### [Task prompt]
Using the listing below, give again exactly the lines from the line with "row Mystery: 5,120,216,386 | 6.28 -> none" to the line with "Crime | rating: 6.39 -> 6.97", inclusive, without the pictures.
────────────────────
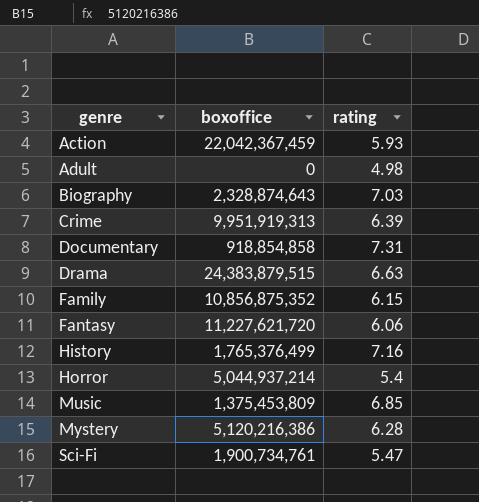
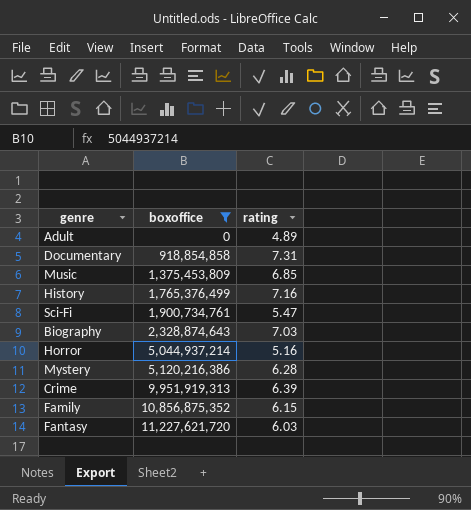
filter: none -> boxoffice <= 11,227,621,720
row order: genre ascending -> boxoffice ascending
Adult | rating: 4.98 -> 4.89
Horror | rating: 5.4 -> 5.16
Fantasy | rating: 6.06 -> 6.03

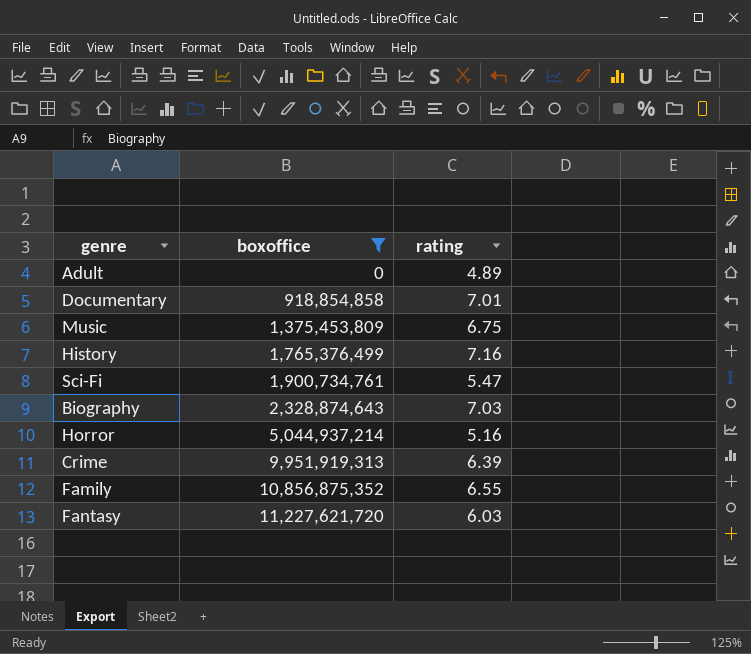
row Mystery: 5,120,216,386 | 6.28 -> none
Documentary | rating: 7.31 -> 7.01
Music | rating: 6.85 -> 6.75
Family | rating: 6.15 -> 6.55

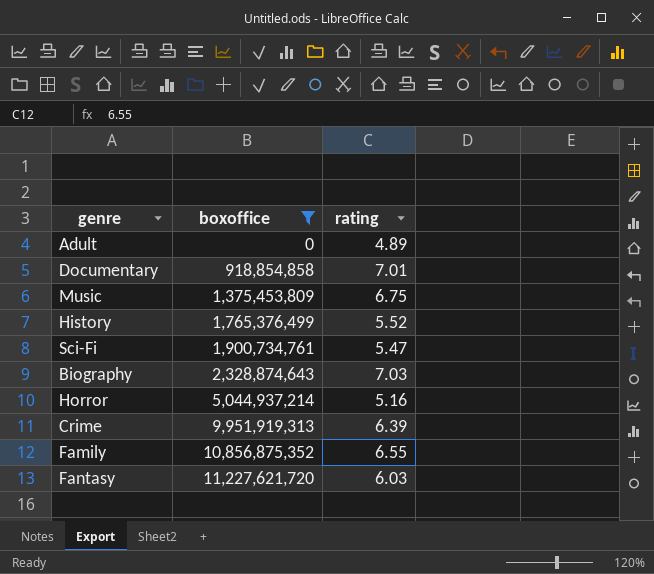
History | rating: 7.16 -> 5.52

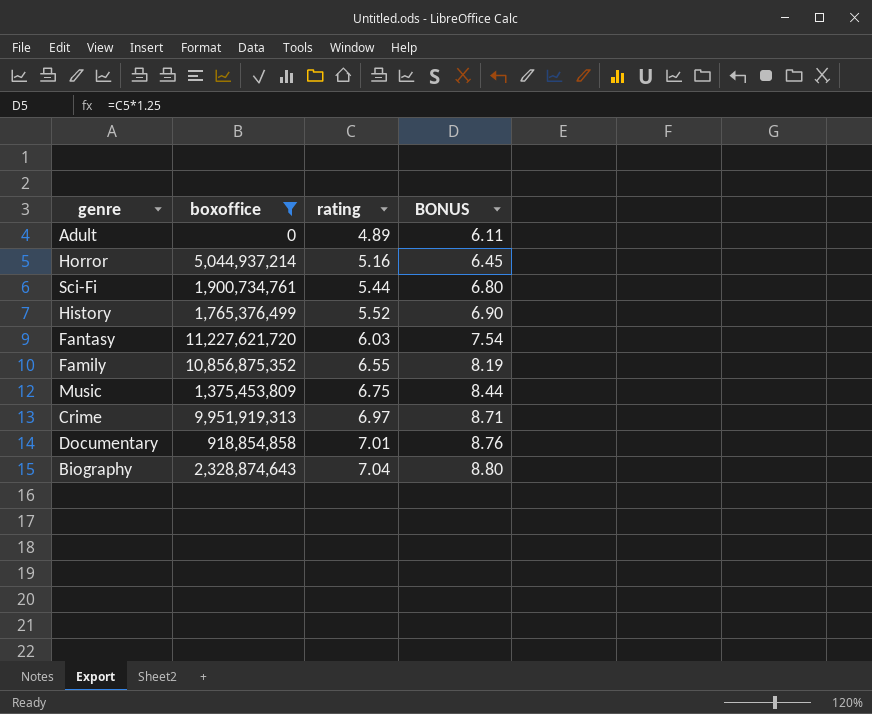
row order: boxoffice ascending -> rating ascending
column BONUS | formula: none -> [rating] * 1.25
Sci-Fi | rating: 5.47 -> 5.44
Crime | rating: 6.39 -> 6.97
Biography | rating: 7.03 -> 7.04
────────────────────
### [Answer for the task]
row Mystery: 5,120,216,386 | 6.28 -> none
Documentary | rating: 7.31 -> 7.01
Music | rating: 6.85 -> 6.75
Family | rating: 6.15 -> 6.55

History | rating: 7.16 -> 5.52

row order: boxoffice ascending -> rating ascending
column BONUS | formula: none -> [rating] * 1.25
Sci-Fi | rating: 5.47 -> 5.44
Crime | rating: 6.39 -> 6.97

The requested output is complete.